* [Exercise materials]:
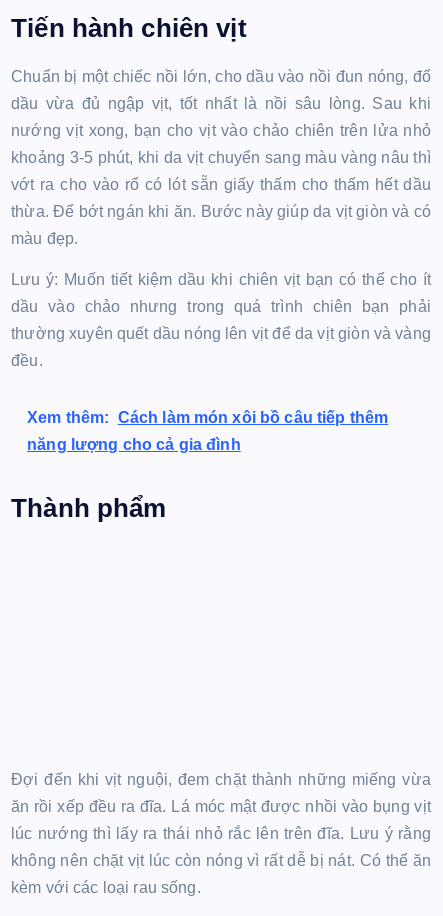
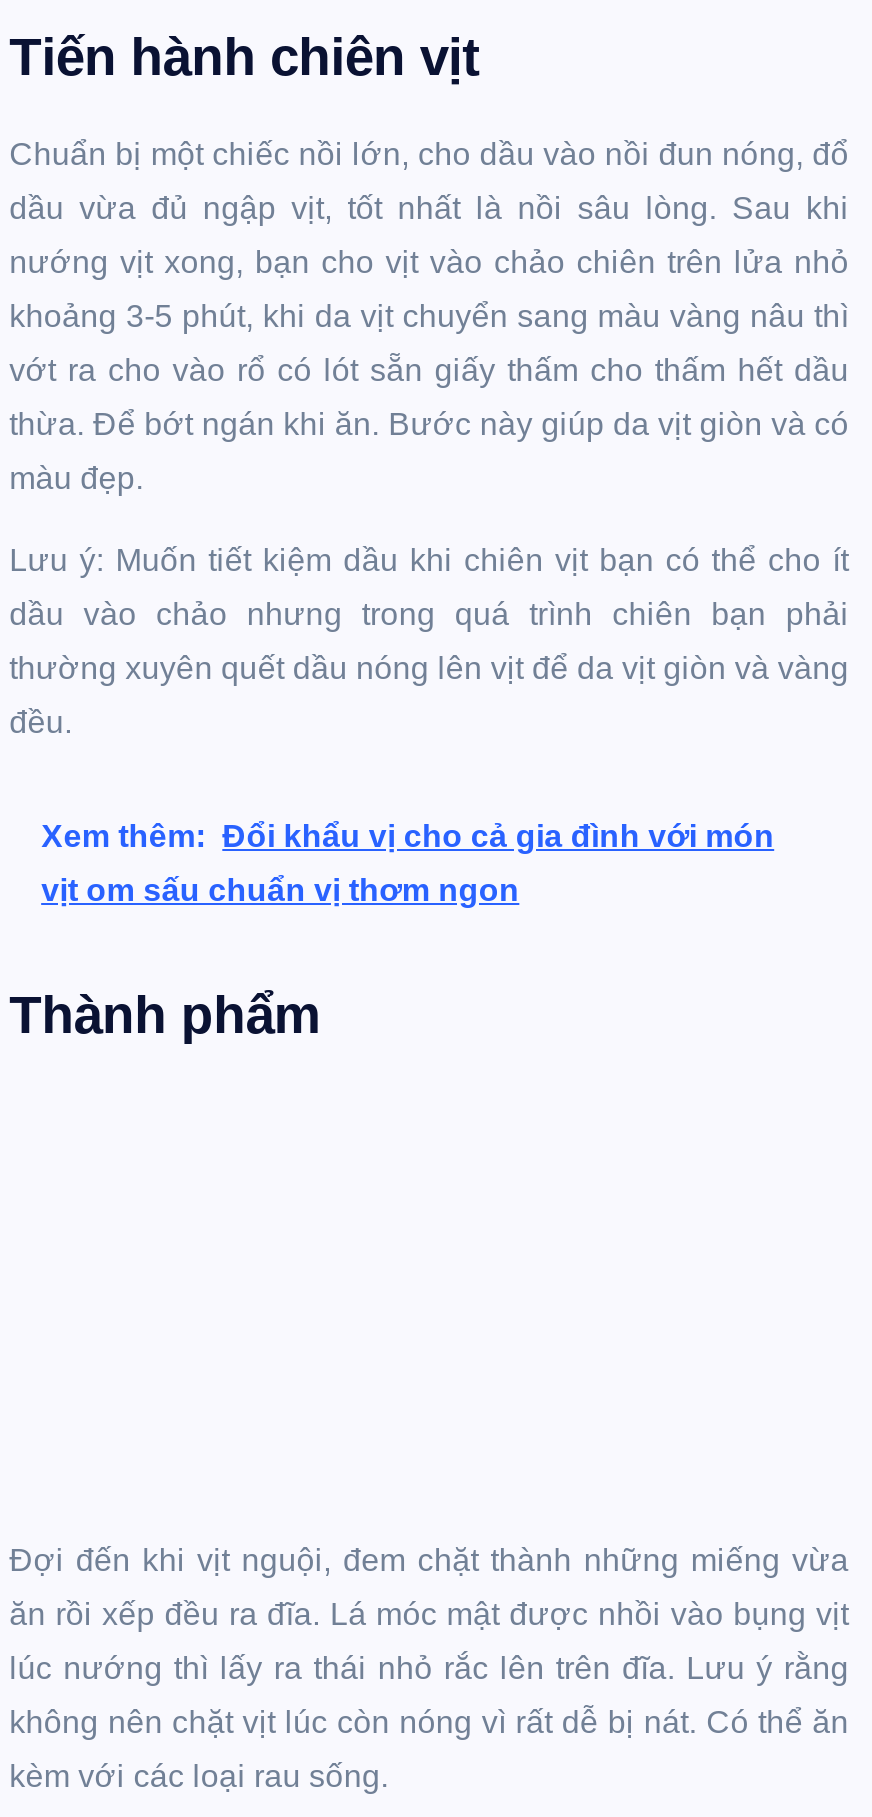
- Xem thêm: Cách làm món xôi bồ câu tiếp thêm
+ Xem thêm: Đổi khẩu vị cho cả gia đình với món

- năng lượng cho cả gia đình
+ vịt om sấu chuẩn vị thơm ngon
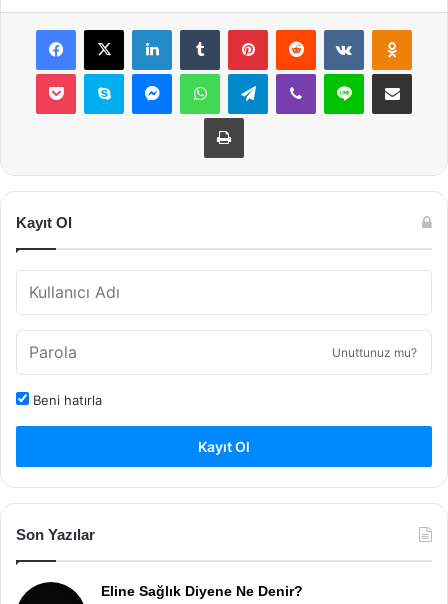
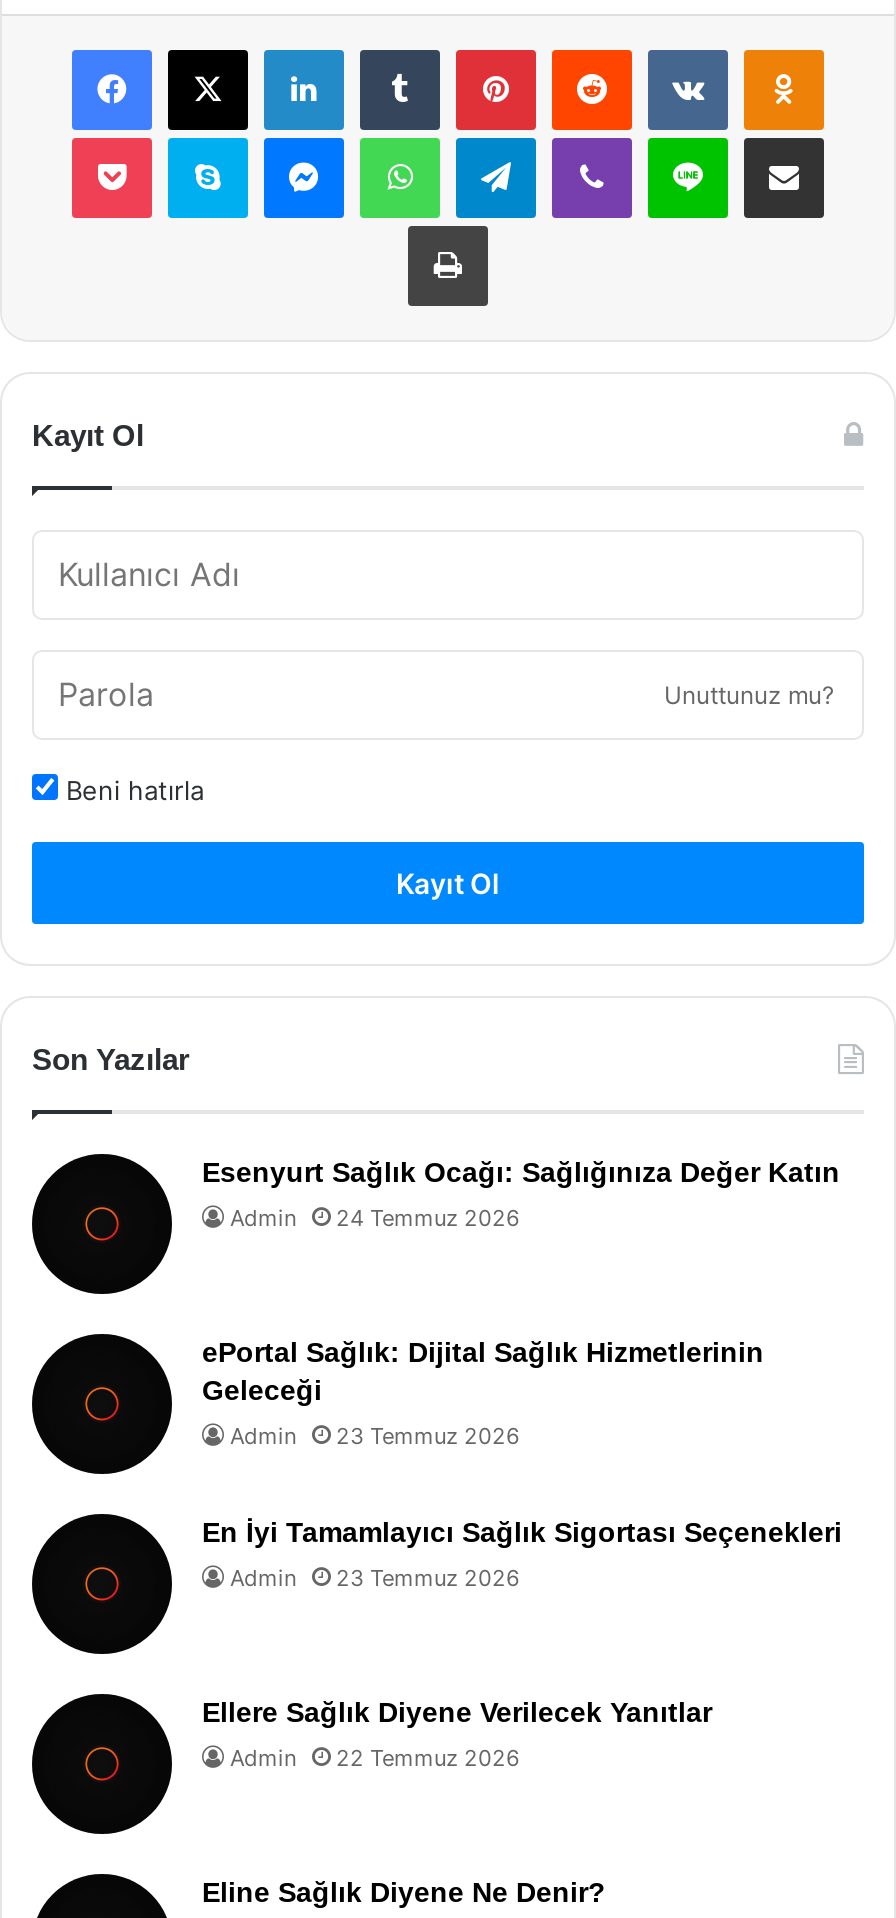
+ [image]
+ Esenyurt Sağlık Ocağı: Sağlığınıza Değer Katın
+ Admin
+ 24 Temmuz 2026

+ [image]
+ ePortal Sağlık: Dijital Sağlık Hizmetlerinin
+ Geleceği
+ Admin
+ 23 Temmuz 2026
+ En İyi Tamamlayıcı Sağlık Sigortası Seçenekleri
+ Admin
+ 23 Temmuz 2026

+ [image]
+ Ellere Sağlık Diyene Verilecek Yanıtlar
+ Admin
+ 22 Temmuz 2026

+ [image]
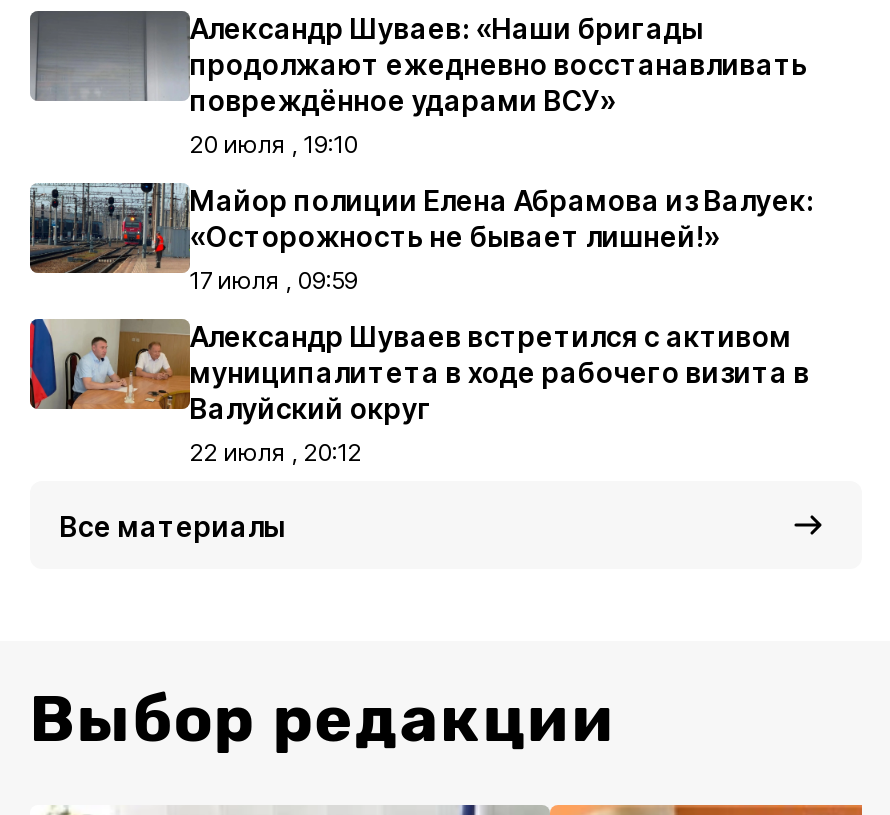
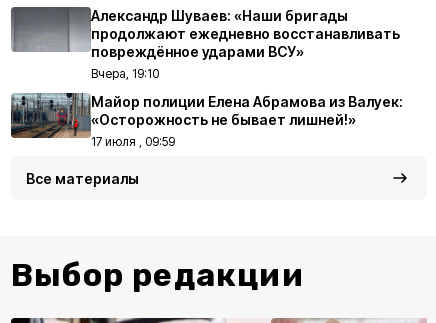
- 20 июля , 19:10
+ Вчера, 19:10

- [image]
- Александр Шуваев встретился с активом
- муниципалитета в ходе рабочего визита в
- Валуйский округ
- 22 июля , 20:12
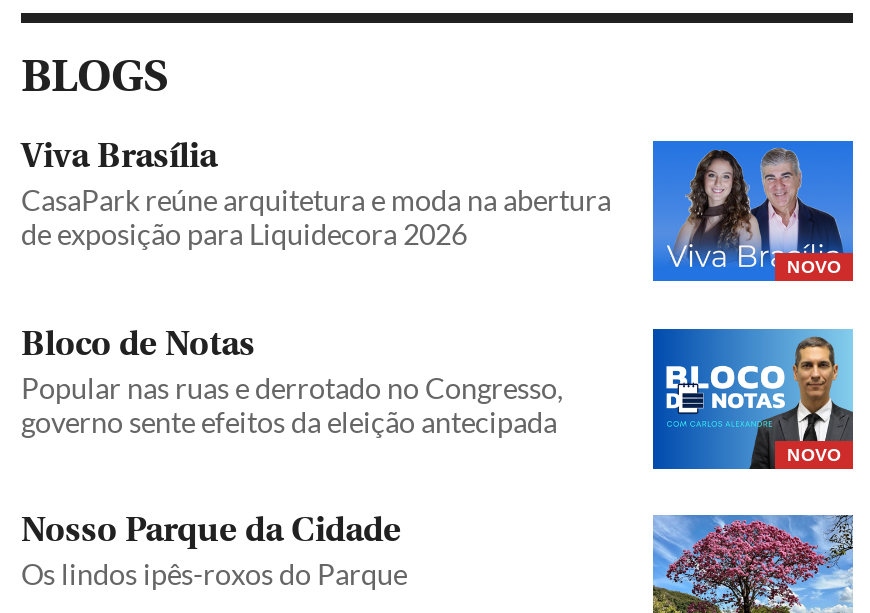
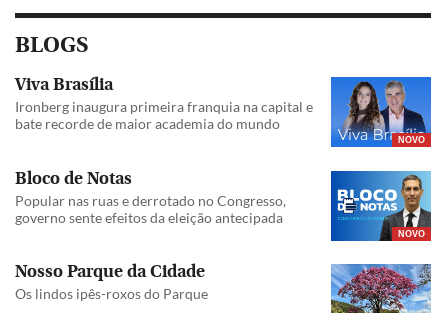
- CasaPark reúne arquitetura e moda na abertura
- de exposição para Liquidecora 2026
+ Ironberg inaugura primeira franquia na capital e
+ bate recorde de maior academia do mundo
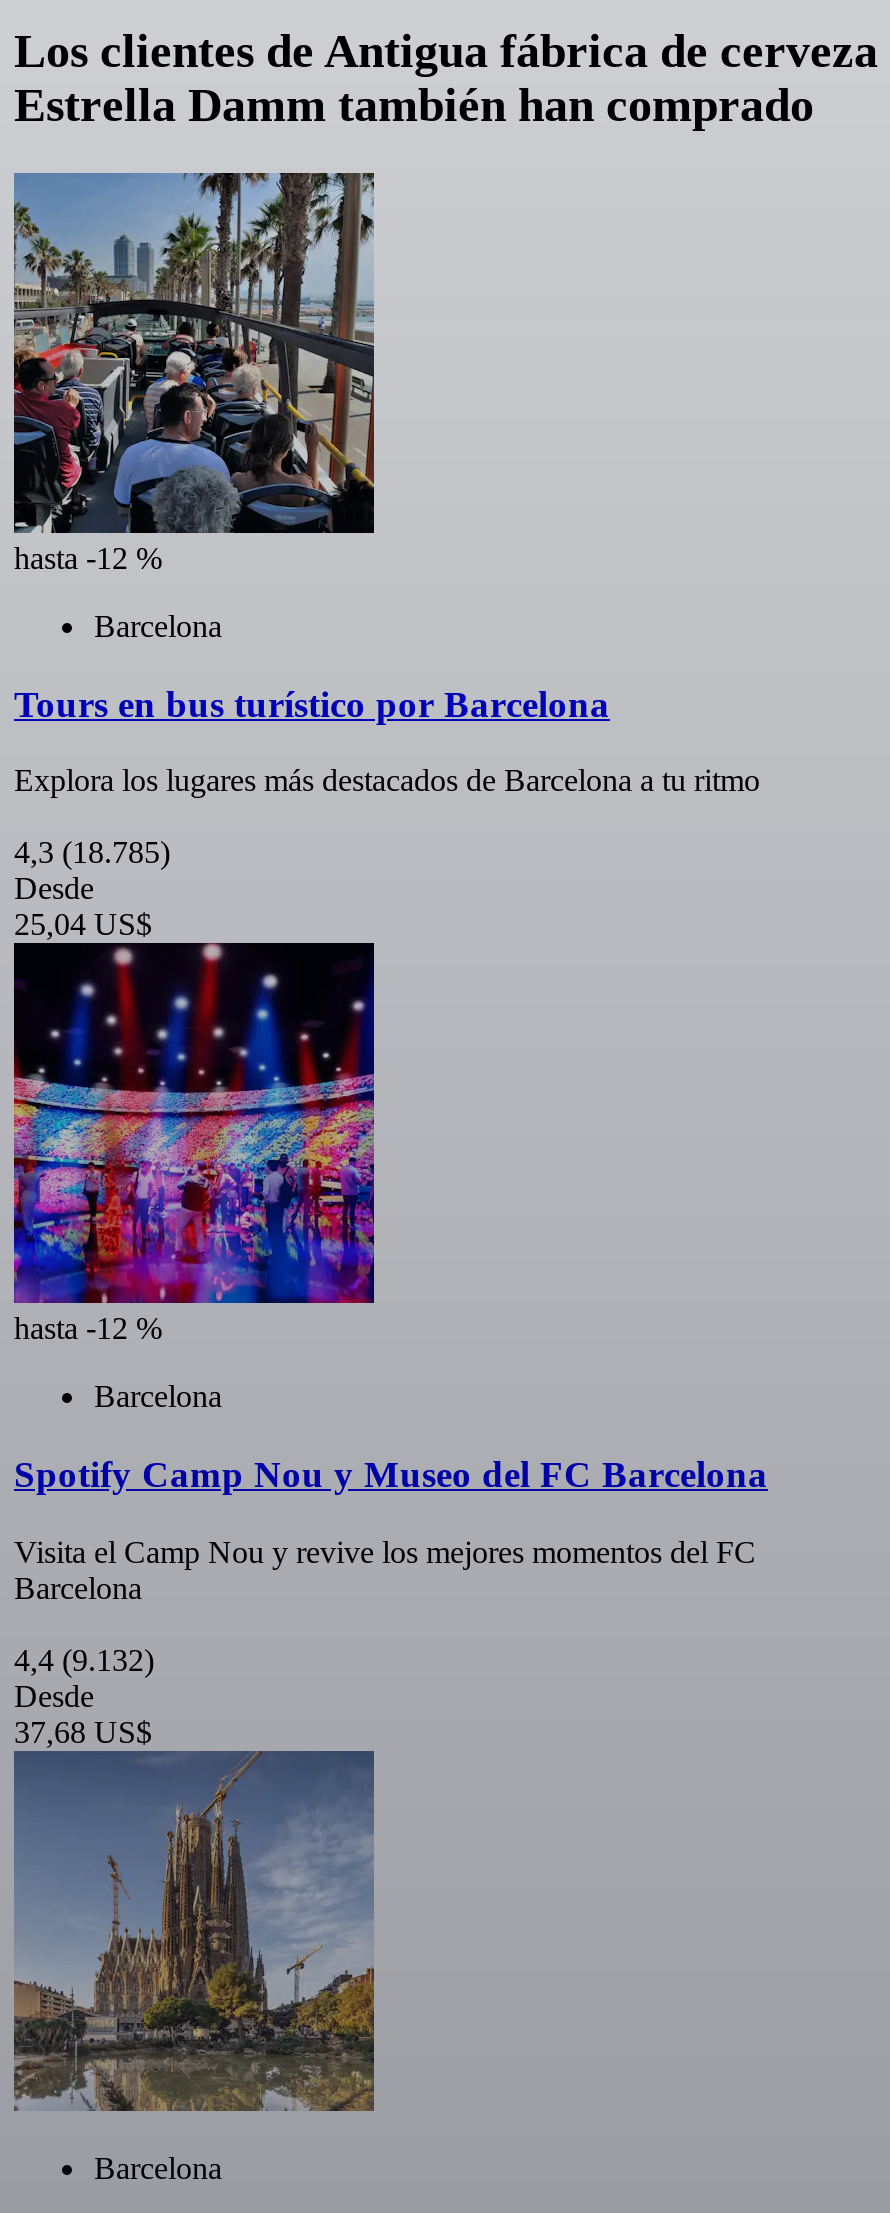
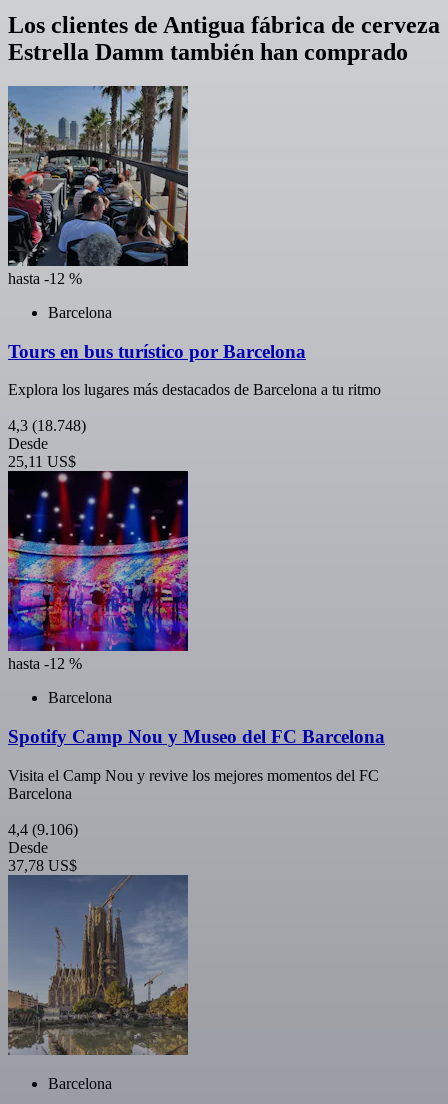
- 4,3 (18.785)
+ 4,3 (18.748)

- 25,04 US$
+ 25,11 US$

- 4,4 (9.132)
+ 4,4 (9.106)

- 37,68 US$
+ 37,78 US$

* [Exercise]: Now copy each line of the entries that mentions "Temmuz".

* [Task result]:
+ 24 Temmuz 2026
+ 23 Temmuz 2026
+ 23 Temmuz 2026
+ 22 Temmuz 2026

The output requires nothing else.